CHAPITRE III.
1655
Bussy continue ses assiduités auprès de madame de Sévigné.—Ses intrigues avec madame de Monglat.—Il se laisse aller aux séductions de la marquise de Gouville.—Positions des grands personnages pendant les troubles de la Fronde.—Le besoin que les princes avaient de leurs serviteurs et des nobles dans leur dépendance rapprochait les rangs.—Comment cet état de choses produisait le déréglement des mœurs.—Des filles d'honneur d'Anne d'Autriche.—La marquise de Gouville attachée à la princesse de Condé.—Détails sur cette princesse.—Lenet devient son conseiller.—Peinture qu'il fait de la cour de cette princesse à Chantilly.—Détails sur la marquise de Gouville.—Bussy lui plaît.—Le rendez-vous qu'il en reçoit l'empêche de faire ses adieux à madame de Sévigné avant de partir pour l'armée.
Pendant cette année Bussy sut mettre à profit pour ses amours tout le temps de son séjour à Paris, qui se prolongea jusqu'au moment de son départ pour l'armée. Sa cousine madame de Sévigné était encore, de toutes les femmes qu'il courtisait, celle dont l'esprit le charmait le plus, celle dont la conquête lui eût été le plus agréable; peut-être parce qu'elle était celle qui offrait le plus de difficultés. Cependant cette amitié et cette confiance qu'il en obtenait, les préférences dont elle le rendait l'objet, répandaient tant d'agrément sur sa vie, qu'il se montrait auprès d'elle aussi empressé et aussi assidu que le lui permettaient les liaisons, d'une autre nature, qu'il avait formées. Assuré de madame de Monglat comme d'un bien qui désormais lui appartenait, et qu'il croyait ne pouvoir jamais lui échapper, il se laissa entraîner aux séductions de la marquise de Gouville.
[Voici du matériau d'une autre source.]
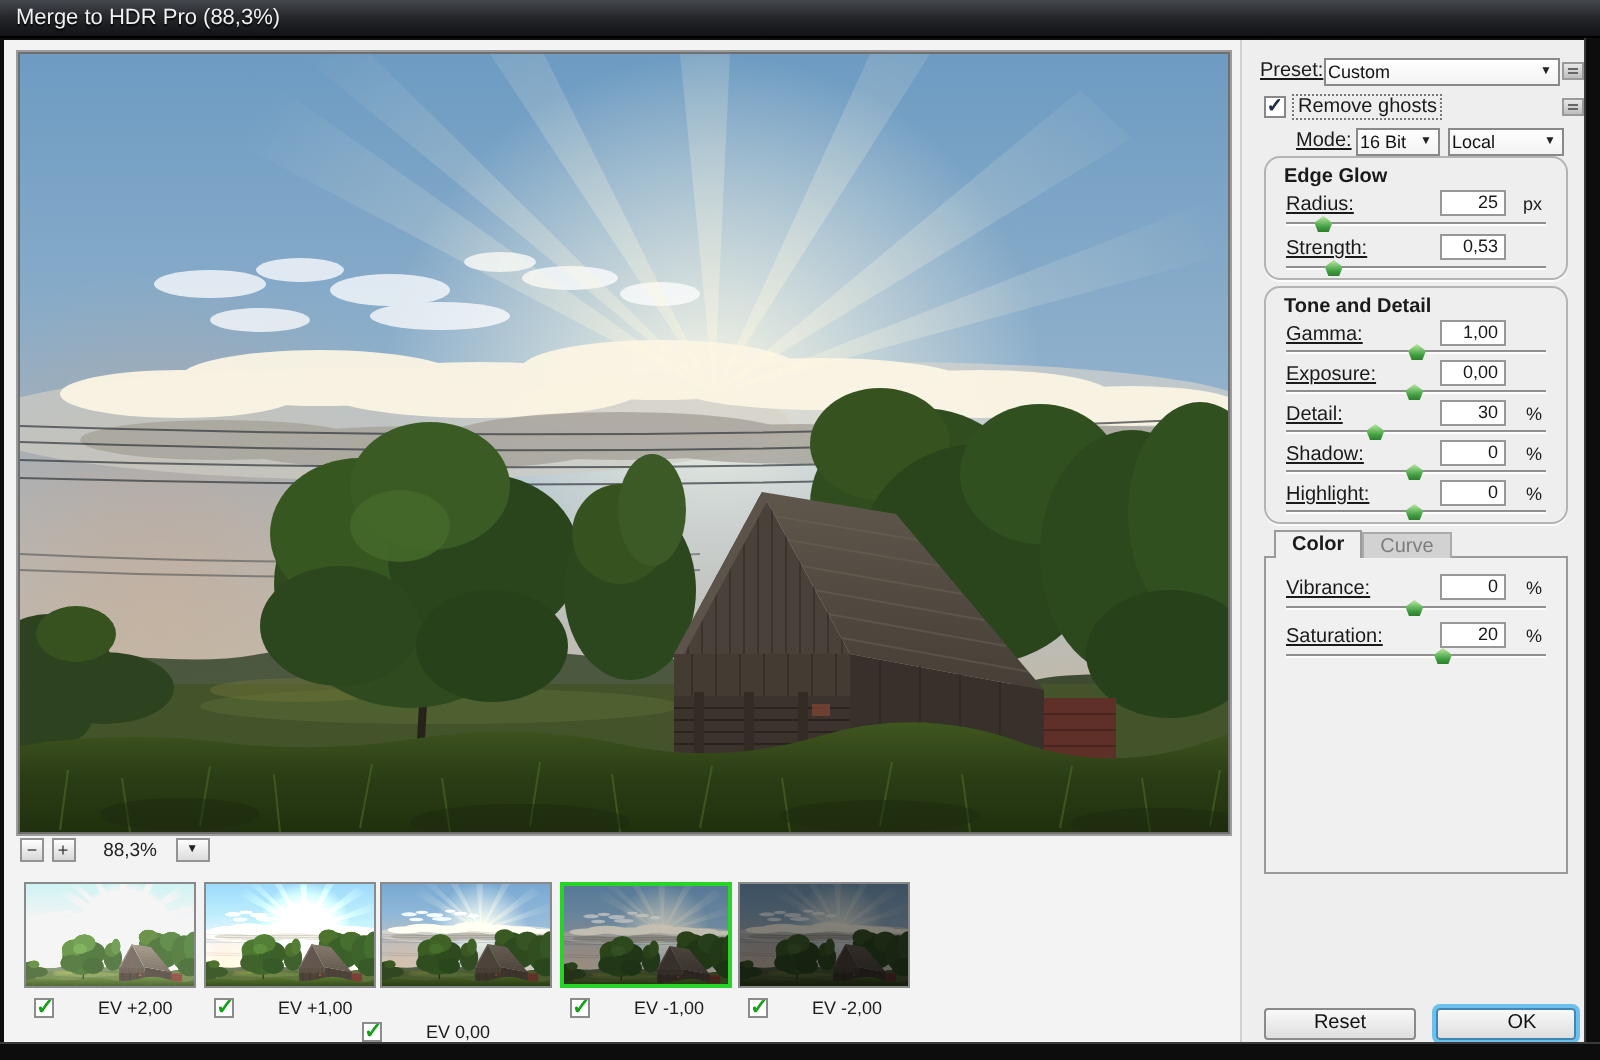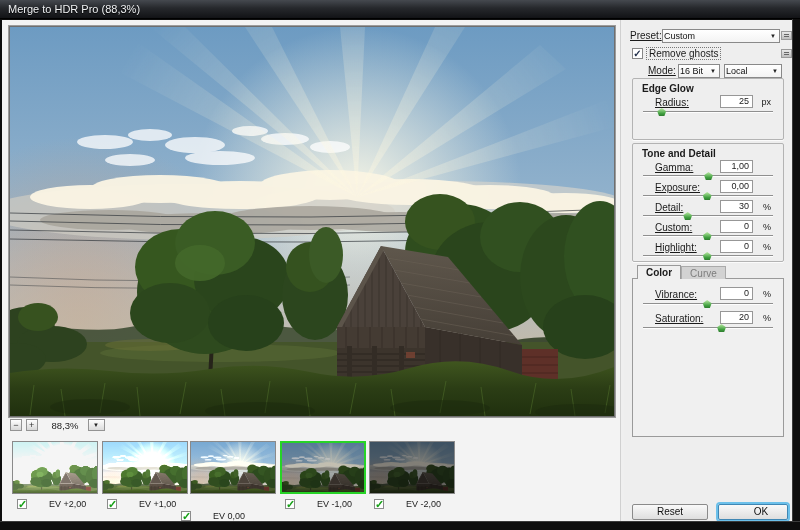"Edge Glow" .groupbox { border-radius: 2px -> 8px }
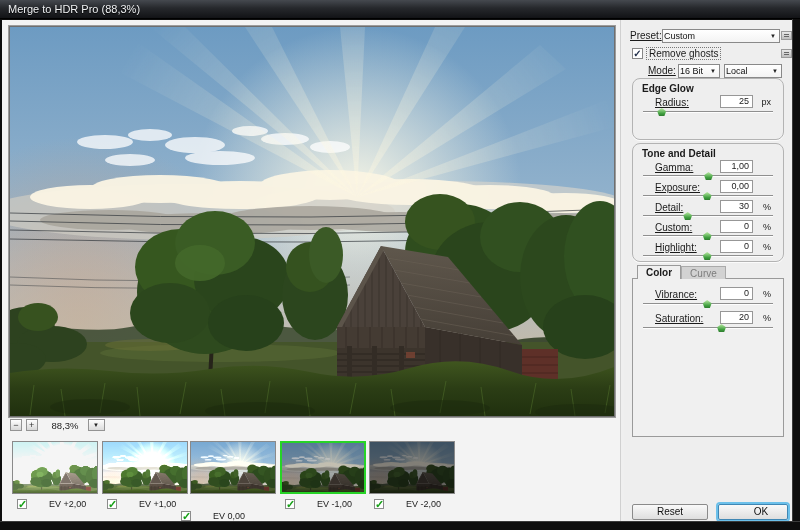"Radius:" .slbl { margin-left: 12px -> none }
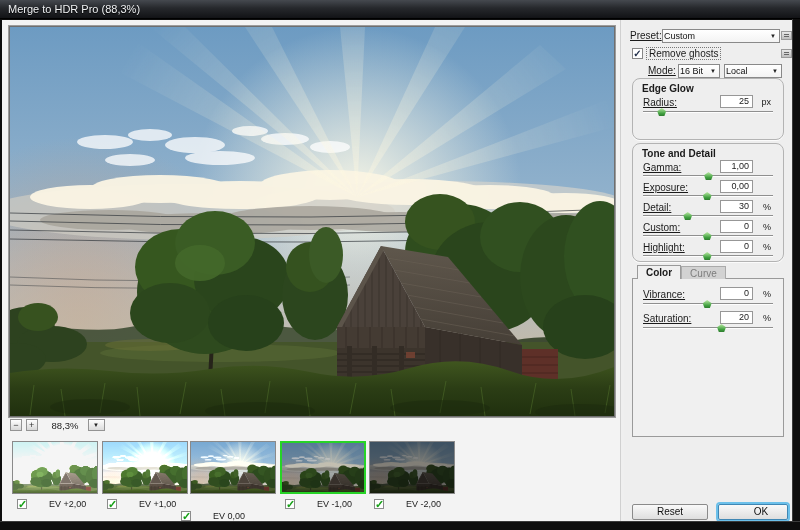"Strength:" div.srow { html: none -> <div> <span>Strength:</span> <span>0,53</span> <span></span> <div> <span></span> </div> </div> }
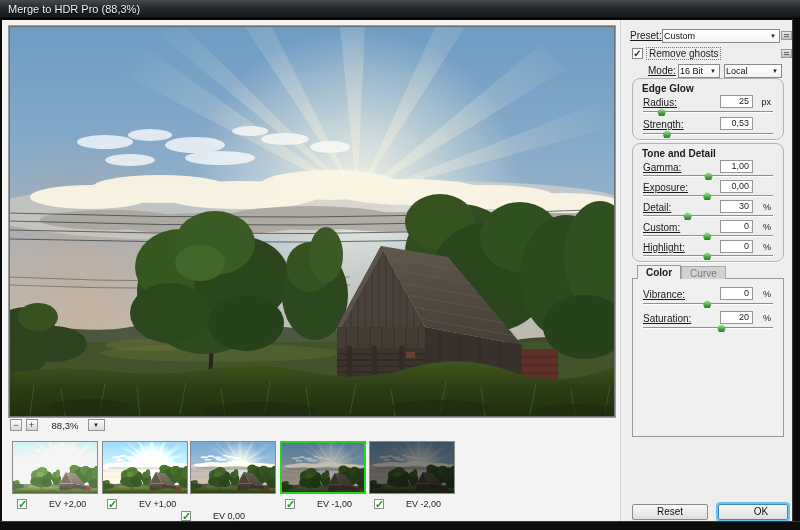"Custom:" span.slbl { text: Custom -> Shadow }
Plusieurs causes contribuèrent, durant les troubles de la Fronde, au déréglement des mœurs. Les princes et les princesses qui étaient à la tête des partis, jeunes eux-mêmes, étaient entourés d'une jeunesse active et dévouée. La prudence de l'âge mûr ou la froideur de la vieillesse eussent été peu propres à ces intrigues aventureuses, à ces agitations continuelles, à ces périls toujours renaissants, à ces rapides vicissitudes d'opinions et de partis. Ces grands personnages, souvent réduits par des revers subits à de cruelles extrémités, recevaient de la part de la jeune noblesse qui les entourait, et qui était à leurs gages, des preuves de fidélité et de dévouement d'une nature telle, qu'aucune richesse ne pouvait les payer, qu'aucun honneur ne pouvait les récompenser. Alors il était naturel qu'il s'établit une sorte d'égalité entre le supérieur et l'inférieur, entre le chef et le subordonné, tous deux liés à la même cause, tous deux risquant également pour elle leur fortune et leur vie. Cet état de choses était peu favorable à une sévère morale; et les princes, dans l'âge où l'on se laisse facilement emporter à la fougue des passions, non-seulement ne s'inquiétaient pas des déréglements qui avaient lieu autour d'eux, mais ils en donnaient eux-mêmes l'exemple. Quant aux princesses, lors même qu'elles eussent toutes été à l'abri du reproche à cet égard (et il était loin d'en être ainsi), elles ne pouvaient ni surveiller, ni scruter rigoureusement la conduite de jeunes femmes souvent forcées, pour les servir, d'entreprendre seules des voyages périlleux, d'user de continuels subterfuges et de travestissements. Lorsque leur inconduite leur était dévoilée, elles étaient d'autant moins tentées de s'en courroucer et d'y mettre un terme, que c'était à ces liaisons coupables qu'elles devaient souvent les succès des intrigues qu'elles ourdissaient pour le triomphe de leur cause. Ceci explique cette multitude d'aventures galantes qui donnèrent un caractère si particulier aux troubles de la Fronde, où les tempêtes populaires et les combats sanglants se rattachaient sans cesse aux agitations des ruelles et aux rivalités d'amour. La cour même d'Anne d'Autriche ne fut pas exempte de la contagion générale. Des six filles d'honneur de cette reine, Ségur, la seule qui n'eût point d'attraits, fut la seule qui n'eut point d'amant58.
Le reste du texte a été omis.